■ TASK GOAL: Filter out every line below that lacks "pointer", and copy the rest.

Top of SUPPLIED RECORDS

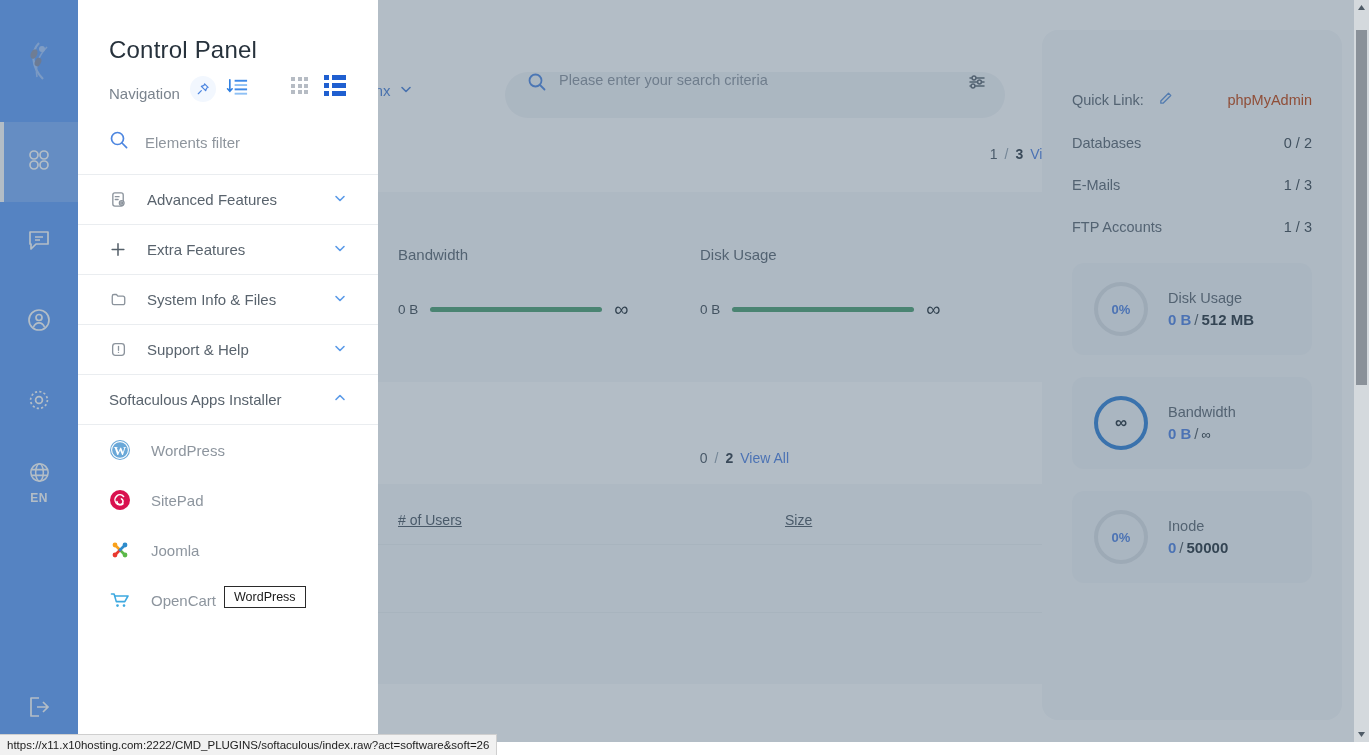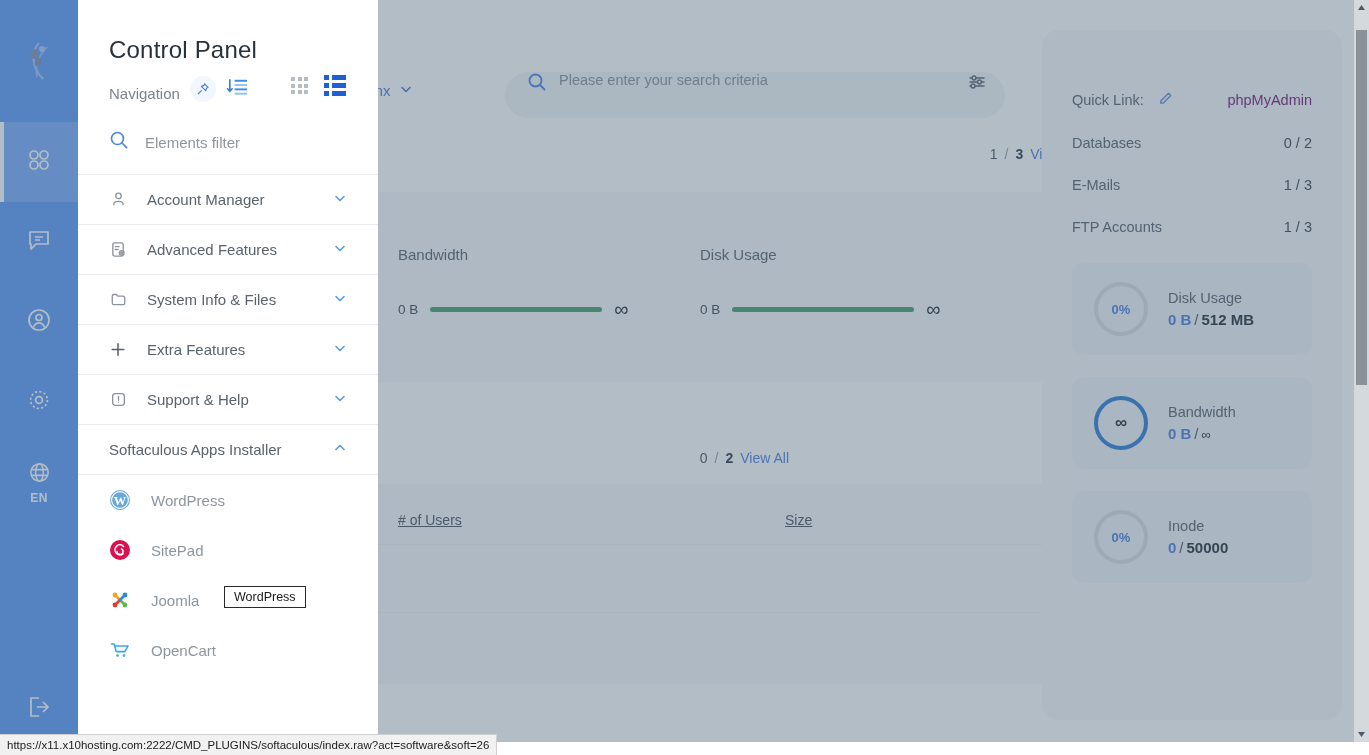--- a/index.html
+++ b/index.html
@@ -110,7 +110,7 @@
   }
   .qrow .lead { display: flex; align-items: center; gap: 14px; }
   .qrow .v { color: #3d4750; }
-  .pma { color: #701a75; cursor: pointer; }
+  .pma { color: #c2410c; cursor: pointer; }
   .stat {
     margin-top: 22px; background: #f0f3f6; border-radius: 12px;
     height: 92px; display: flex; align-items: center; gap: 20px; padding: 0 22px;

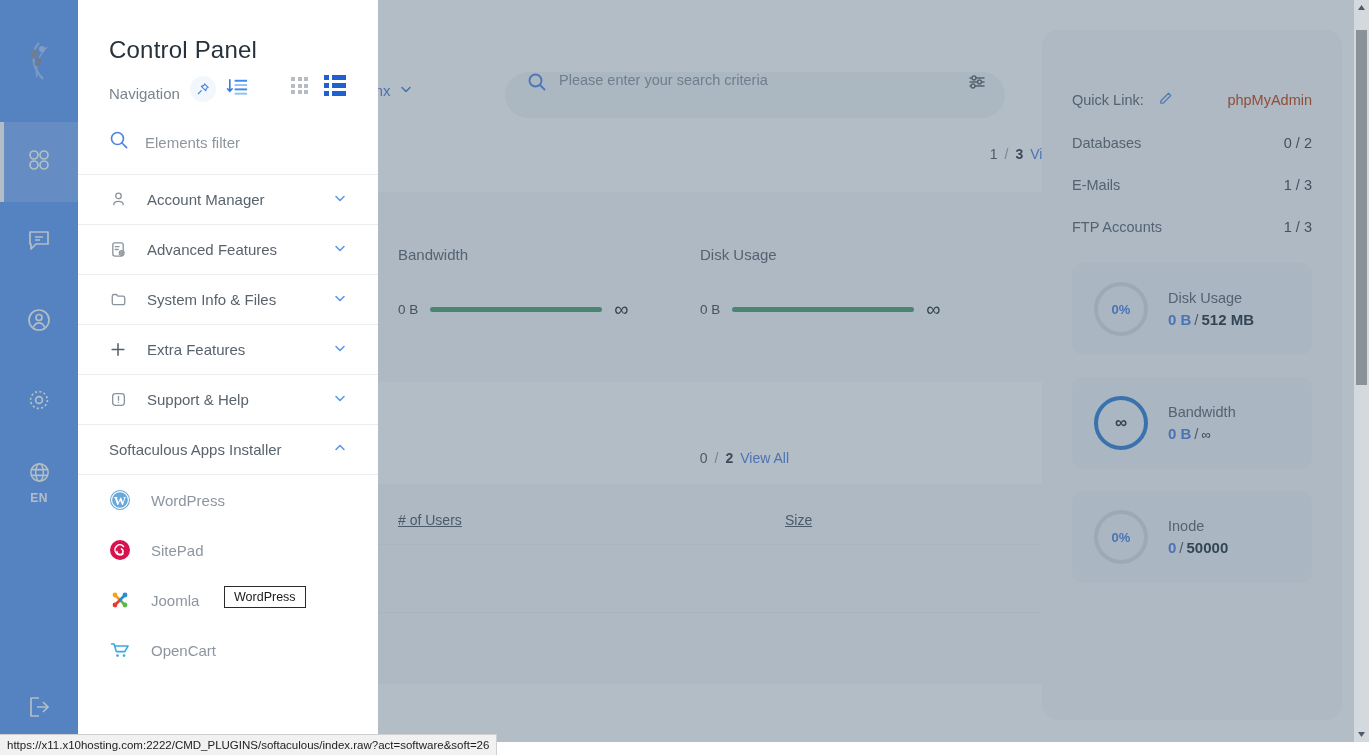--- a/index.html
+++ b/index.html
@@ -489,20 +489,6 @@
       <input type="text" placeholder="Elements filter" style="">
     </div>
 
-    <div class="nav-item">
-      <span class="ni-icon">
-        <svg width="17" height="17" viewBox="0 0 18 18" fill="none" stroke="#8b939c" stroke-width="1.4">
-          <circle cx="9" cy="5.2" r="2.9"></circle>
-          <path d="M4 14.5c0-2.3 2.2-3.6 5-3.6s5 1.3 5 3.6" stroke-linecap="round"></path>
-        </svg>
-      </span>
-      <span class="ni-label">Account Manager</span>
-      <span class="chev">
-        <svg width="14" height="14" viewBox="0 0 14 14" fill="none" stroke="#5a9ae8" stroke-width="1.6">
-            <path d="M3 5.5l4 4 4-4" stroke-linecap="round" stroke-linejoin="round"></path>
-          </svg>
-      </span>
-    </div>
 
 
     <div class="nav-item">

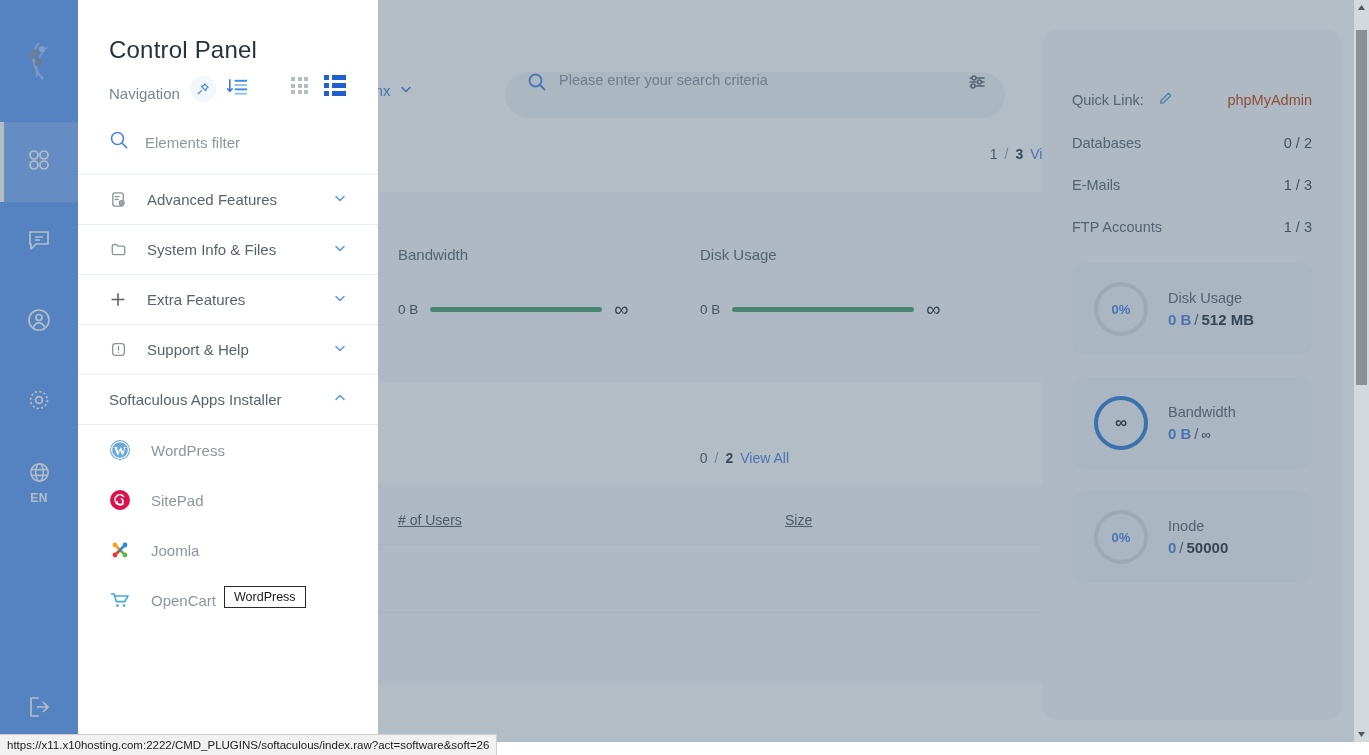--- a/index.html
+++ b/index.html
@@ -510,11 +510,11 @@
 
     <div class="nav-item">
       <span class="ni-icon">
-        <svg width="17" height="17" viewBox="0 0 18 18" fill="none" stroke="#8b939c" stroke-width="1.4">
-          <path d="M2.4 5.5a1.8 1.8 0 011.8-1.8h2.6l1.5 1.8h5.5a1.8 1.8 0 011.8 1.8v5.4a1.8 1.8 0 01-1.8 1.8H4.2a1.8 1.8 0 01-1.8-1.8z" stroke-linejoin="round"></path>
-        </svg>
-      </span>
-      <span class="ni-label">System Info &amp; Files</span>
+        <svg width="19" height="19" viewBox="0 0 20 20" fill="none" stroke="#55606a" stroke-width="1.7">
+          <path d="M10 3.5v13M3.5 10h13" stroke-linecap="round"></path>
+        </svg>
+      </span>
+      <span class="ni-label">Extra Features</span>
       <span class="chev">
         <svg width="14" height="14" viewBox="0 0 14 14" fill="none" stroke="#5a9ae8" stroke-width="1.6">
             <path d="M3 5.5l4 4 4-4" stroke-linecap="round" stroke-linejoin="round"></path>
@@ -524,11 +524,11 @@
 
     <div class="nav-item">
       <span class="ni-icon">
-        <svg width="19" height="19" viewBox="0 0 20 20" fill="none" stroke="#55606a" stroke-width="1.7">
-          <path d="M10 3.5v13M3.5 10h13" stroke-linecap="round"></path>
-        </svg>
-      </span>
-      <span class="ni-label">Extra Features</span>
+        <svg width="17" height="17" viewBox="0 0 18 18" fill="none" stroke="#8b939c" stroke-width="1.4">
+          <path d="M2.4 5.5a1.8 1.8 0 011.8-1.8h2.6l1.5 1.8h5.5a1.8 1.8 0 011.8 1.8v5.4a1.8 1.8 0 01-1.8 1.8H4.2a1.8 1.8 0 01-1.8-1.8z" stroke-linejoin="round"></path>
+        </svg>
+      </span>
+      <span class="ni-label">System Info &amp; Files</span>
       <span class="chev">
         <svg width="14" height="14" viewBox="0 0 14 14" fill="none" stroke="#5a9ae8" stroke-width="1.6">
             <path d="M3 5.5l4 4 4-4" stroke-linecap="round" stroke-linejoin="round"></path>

Bottom of SUPPLIED RECORDS

■ RESPONSE AREA:
-  .pma { color: #701a75; cursor: pointer; }
+  .pma { color: #c2410c; cursor: pointer; }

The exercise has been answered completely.